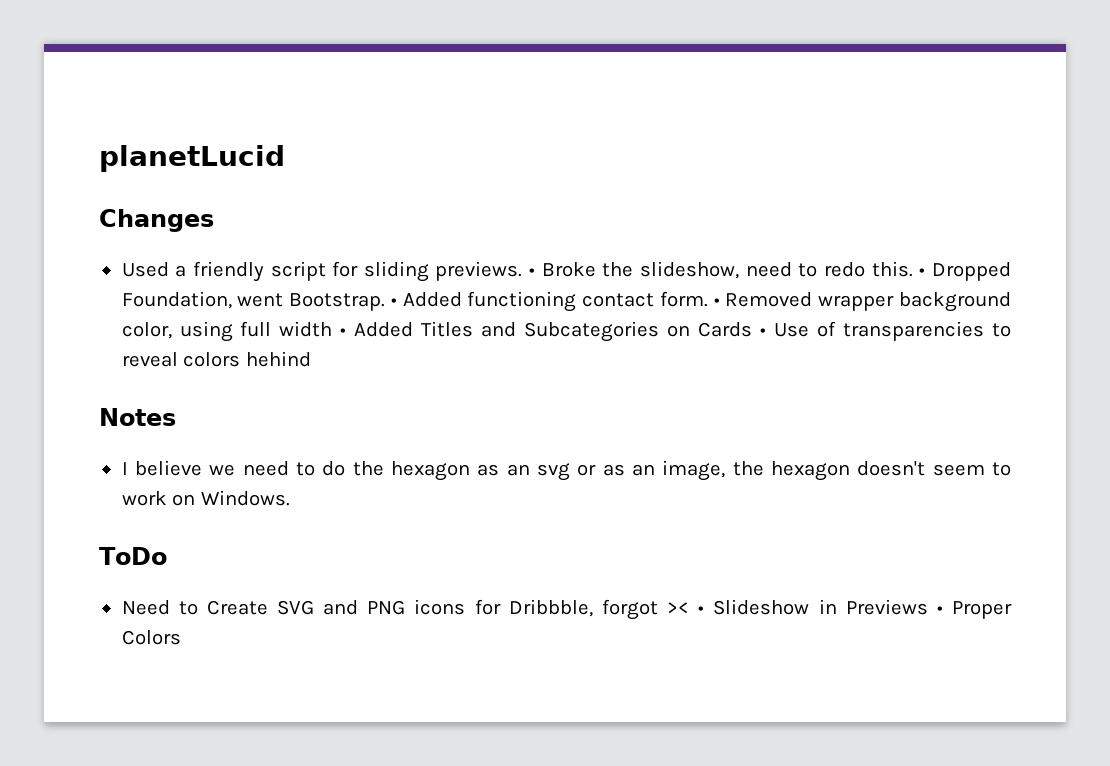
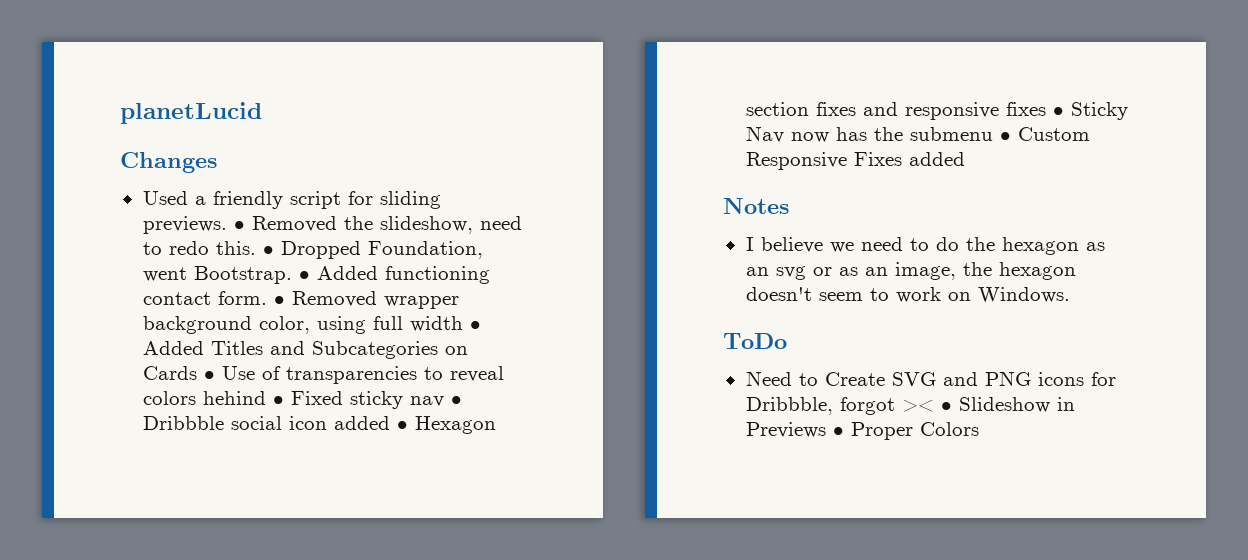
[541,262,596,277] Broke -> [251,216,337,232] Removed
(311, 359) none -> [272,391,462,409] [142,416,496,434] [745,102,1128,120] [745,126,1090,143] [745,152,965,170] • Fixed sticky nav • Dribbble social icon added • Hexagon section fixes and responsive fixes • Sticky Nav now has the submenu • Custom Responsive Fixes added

━━━━

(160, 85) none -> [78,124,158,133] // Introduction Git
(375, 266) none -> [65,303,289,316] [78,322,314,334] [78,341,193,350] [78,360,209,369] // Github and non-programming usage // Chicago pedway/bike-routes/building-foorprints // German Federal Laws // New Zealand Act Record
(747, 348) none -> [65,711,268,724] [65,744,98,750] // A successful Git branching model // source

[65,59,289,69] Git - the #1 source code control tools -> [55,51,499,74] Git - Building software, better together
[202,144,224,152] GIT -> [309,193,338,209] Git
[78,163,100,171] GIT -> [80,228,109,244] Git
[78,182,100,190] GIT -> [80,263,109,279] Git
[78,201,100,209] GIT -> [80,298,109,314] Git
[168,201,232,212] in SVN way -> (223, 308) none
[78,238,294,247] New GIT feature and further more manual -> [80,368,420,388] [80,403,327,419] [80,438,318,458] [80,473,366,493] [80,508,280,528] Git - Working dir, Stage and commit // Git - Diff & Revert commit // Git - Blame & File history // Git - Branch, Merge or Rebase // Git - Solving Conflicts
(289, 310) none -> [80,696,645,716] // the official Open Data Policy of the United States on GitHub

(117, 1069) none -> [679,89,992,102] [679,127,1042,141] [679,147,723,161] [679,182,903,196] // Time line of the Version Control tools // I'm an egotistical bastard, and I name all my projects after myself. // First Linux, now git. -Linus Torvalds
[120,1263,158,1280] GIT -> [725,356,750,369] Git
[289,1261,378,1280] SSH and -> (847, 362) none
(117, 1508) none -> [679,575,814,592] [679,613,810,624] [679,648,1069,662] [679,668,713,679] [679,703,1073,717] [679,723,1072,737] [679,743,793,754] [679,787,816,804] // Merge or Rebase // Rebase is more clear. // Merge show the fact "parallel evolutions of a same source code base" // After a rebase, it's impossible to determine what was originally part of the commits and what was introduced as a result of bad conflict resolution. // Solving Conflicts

━━━━

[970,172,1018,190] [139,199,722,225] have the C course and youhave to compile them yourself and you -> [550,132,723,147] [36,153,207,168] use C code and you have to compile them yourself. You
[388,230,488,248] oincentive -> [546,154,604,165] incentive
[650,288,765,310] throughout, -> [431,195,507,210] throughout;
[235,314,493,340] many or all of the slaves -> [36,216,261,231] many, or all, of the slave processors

━━━━

-- What to do --
In the listing above, the lines from the one containing "[65,59,289,69] Git - the" through the one containing "(117, 1508) none" must be set down exactly, with no other lines.

-- Exercise solution --
[65,59,289,69] Git - the #1 source code control tools -> [55,51,499,74] Git - Building software, better together
[202,144,224,152] GIT -> [309,193,338,209] Git
[78,163,100,171] GIT -> [80,228,109,244] Git
[78,182,100,190] GIT -> [80,263,109,279] Git
[78,201,100,209] GIT -> [80,298,109,314] Git
[168,201,232,212] in SVN way -> (223, 308) none
[78,238,294,247] New GIT feature and further more manual -> [80,368,420,388] [80,403,327,419] [80,438,318,458] [80,473,366,493] [80,508,280,528] Git - Working dir, Stage and commit // Git - Diff & Revert commit // Git - Blame & File history // Git - Branch, Merge or Rebase // Git - Solving Conflicts
(289, 310) none -> [80,696,645,716] // the official Open Data Policy of the United States on GitHub

(117, 1069) none -> [679,89,992,102] [679,127,1042,141] [679,147,723,161] [679,182,903,196] // Time line of the Version Control tools // I'm an egotistical bastard, and I name all my projects after myself. // First Linux, now git. -Linus Torvalds
[120,1263,158,1280] GIT -> [725,356,750,369] Git
[289,1261,378,1280] SSH and -> (847, 362) none
(117, 1508) none -> [679,575,814,592] [679,613,810,624] [679,648,1069,662] [679,668,713,679] [679,703,1073,717] [679,723,1072,737] [679,743,793,754] [679,787,816,804] // Merge or Rebase // Rebase is more clear. // Merge show the fact "parallel evolutions of a same source code base" // After a rebase, it's impossible to determine what was originally part of the commits and what was introduced as a result of bad conflict resolution. // Solving Conflicts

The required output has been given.